(Collected data entries)
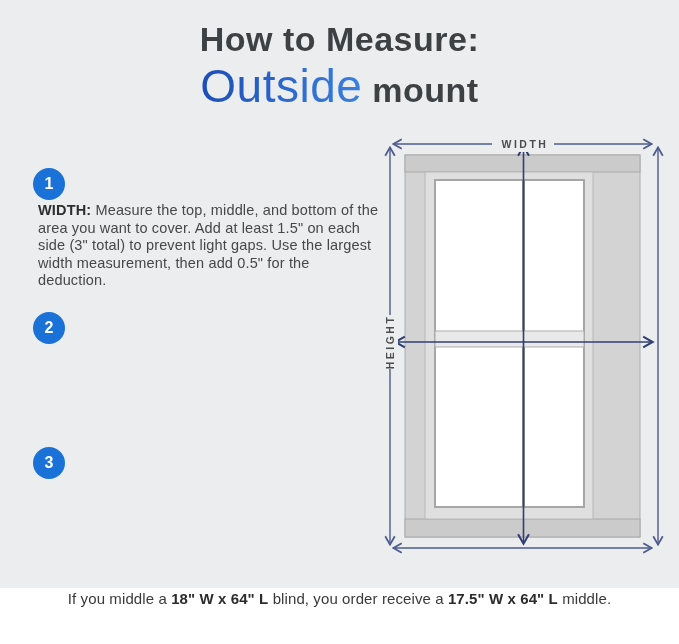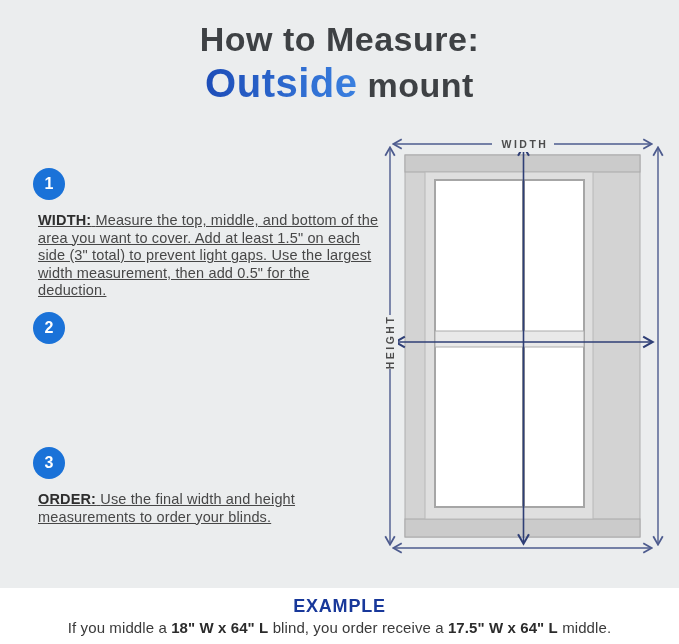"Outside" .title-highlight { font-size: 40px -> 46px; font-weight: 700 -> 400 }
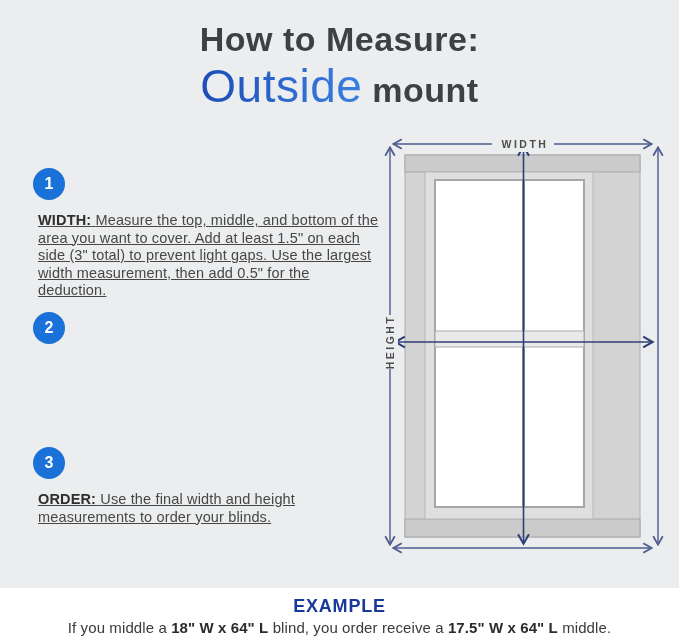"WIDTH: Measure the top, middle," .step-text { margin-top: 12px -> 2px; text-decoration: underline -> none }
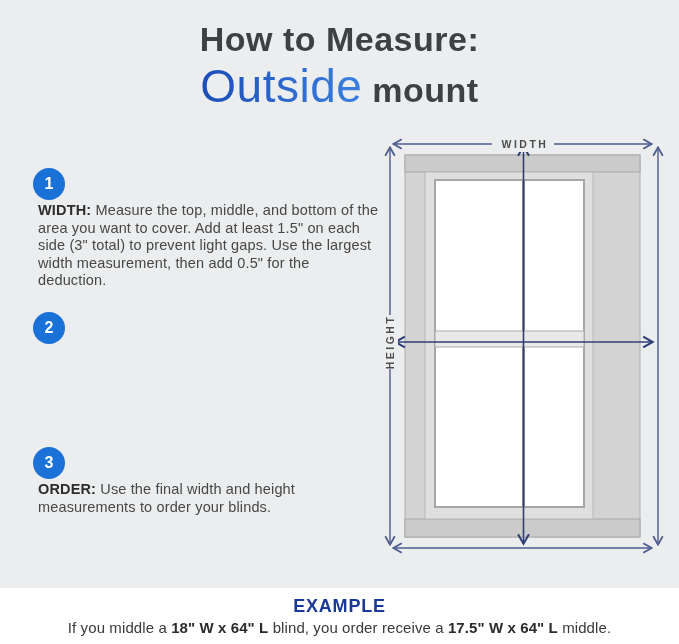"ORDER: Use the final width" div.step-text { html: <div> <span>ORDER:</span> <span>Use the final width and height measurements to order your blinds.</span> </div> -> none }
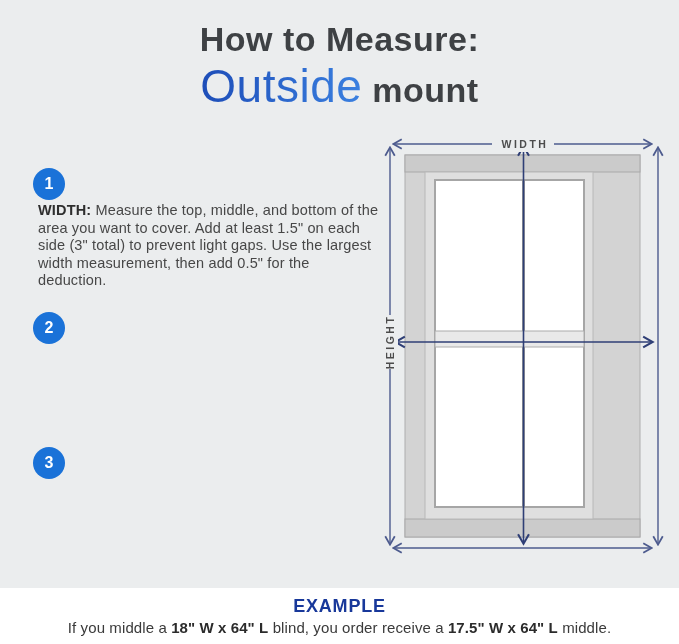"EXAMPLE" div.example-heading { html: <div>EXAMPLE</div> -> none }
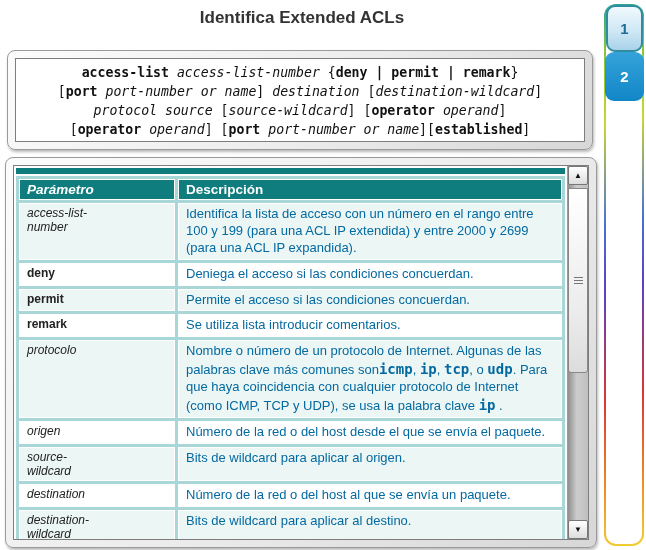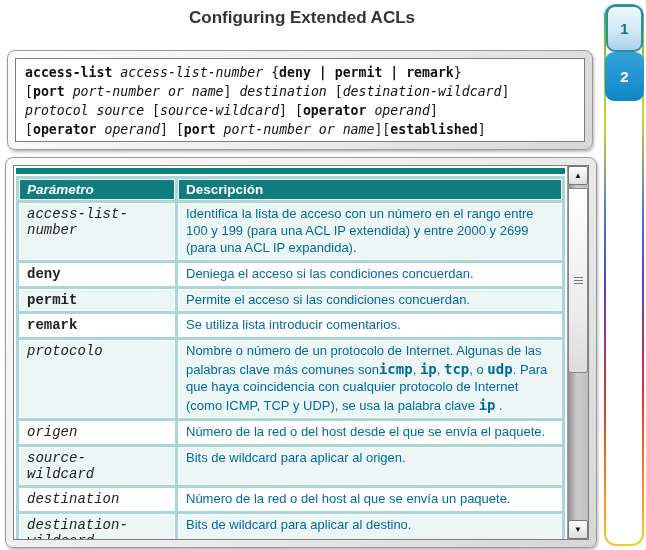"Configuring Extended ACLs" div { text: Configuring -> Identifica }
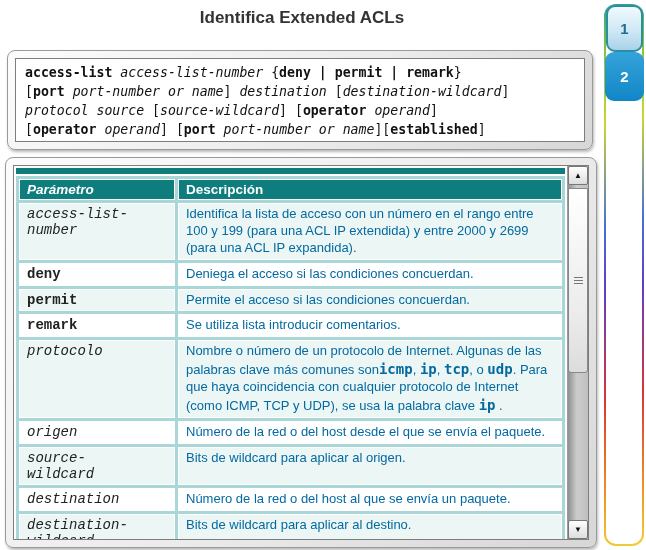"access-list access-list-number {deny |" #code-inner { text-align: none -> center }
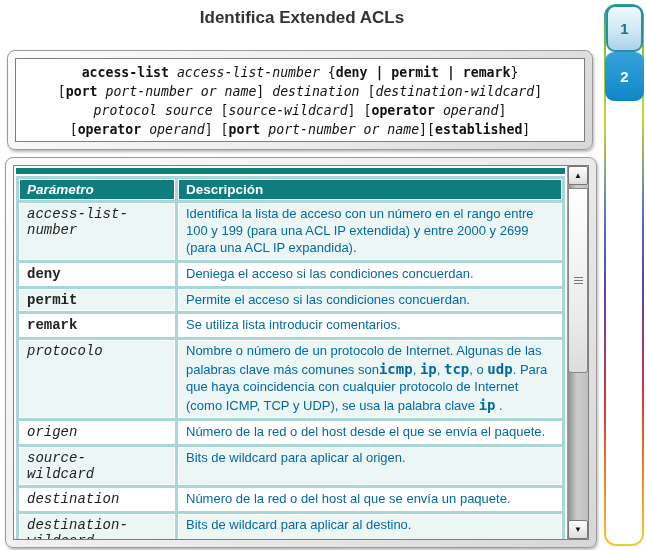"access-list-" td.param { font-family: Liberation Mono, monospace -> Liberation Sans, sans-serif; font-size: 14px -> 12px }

— Action item —
Beginning at the line that holds "text-align: none ->" and ending with the last line of the entries, please set down each line exactly, leaving every picture out.

— Solution below —
"access-list access-list-number {deny |" #code-inner { text-align: none -> center }
"access-list-" td.param { font-family: Liberation Mono, monospace -> Liberation Sans, sans-serif; font-size: 14px -> 12px }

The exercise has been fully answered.